The heat generating layer 512 is a layer that generates heat by electromagnetic induction of an alternating magnetic field generated by the electromagnetic induction unit 53. When an alternating magnetic field from the electromagnetic induction portion 53 penetrates in the thickness direction of the heat generating layer 512, electromagnetic induction occurs and an eddy current flows inside the heat generating layer 512. The heat generating layer 512 generates heat when the eddy current flows. The heating of the fixing belt 51 having the heat generating layer 512 by electromagnetic induction in an alternating magnetic field in this way, that is, heating, is referred to as “electromagnetic induction heating”. Examples of the material constituting the heat generating layer 512 include nonmagnetic metals such as gold (Au), silver (Ag), aluminum (Al), and copper (Cu), and metal alloys thereof. The thickness of the heat generating layer 512 is, for example, preferably in the range of 2 μm to 20 μm, and more preferably in the range of 5 μm to 10 μm. The specific resistance of the heat generating layer 512 is preferably, for example, 2.7 × 10 ⁻⁸ Ω · m or less.

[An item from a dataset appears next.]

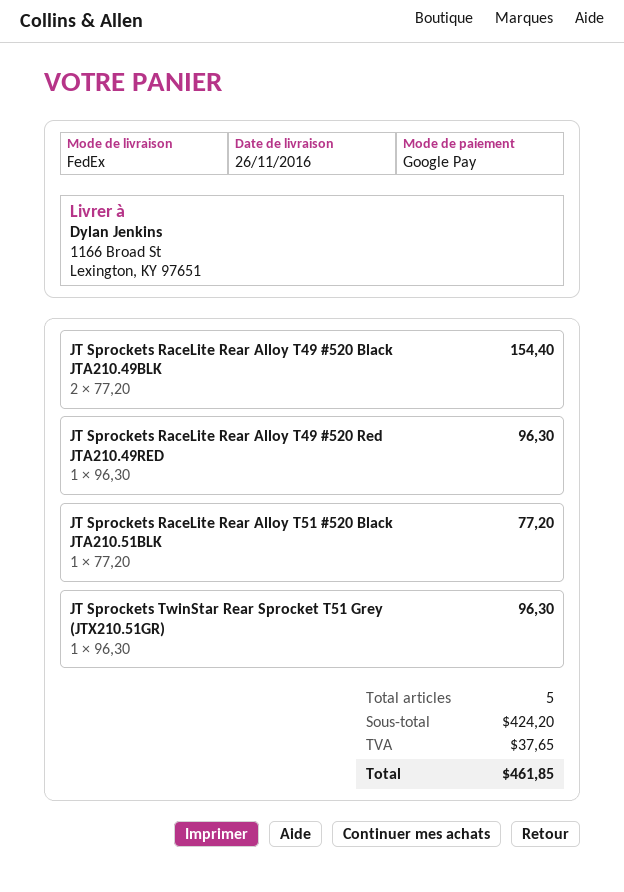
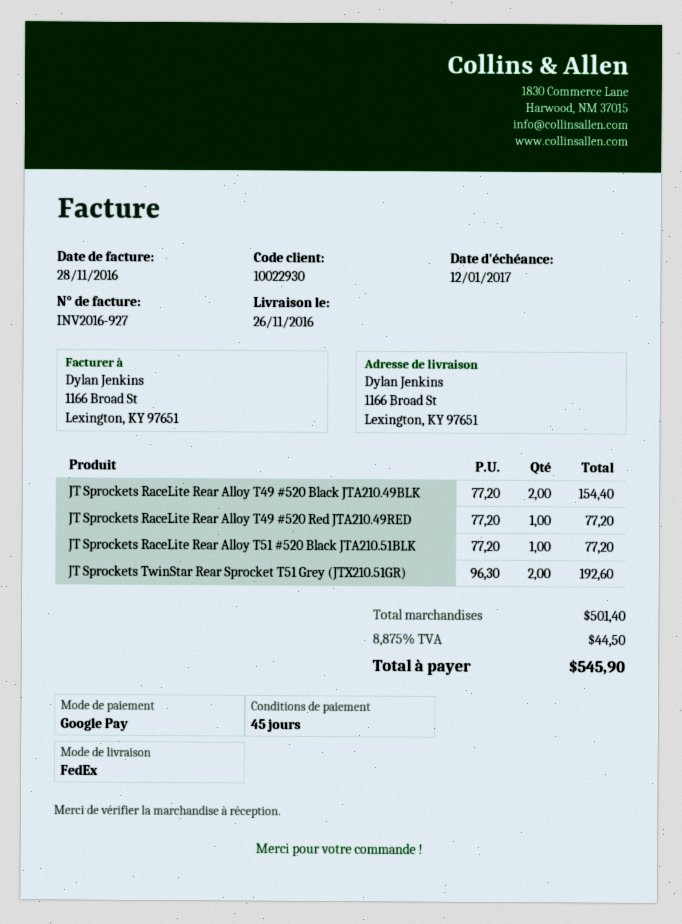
JT Sprockets RaceLite Rear Alloy T49 #520 Red JTA210.49RED: 1 x 96.30 = 96.30 -> 1 x 77.20 = 77.20
JT Sprockets TwinStar Rear Sprocket T51 Grey (JTX210.51GR): 1 x 96.30 = 96.30 -> 2 x 96.30 = 192.60
subtotal: 424.20 -> 501.40
tax: 37.65 -> 44.50
total: 461.85 -> 545.90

  The material of the elastic layer 513 is preferably, for example, a fluororesin, a silicone resin, a silicone rubber, or a fluororubber from the viewpoints of heat resistance, thermal conductivity, insulation, and the like. The thickness of the elastic layer 513 is preferably in the range of 100 μm to 600 μm, for example. The material of the surface release layer 514 is, for example, a fluororesin such as tetrafluoroethylene-perfluoroalkyl vinyl ether copolymer (PFA) or polytetrafluoroethylene (PTFE) from the viewpoint of releasability and heat resistance. Etc. Further, the thickness of the surface release layer 514 is preferably in the range of 1 μm to 50 μm, for example.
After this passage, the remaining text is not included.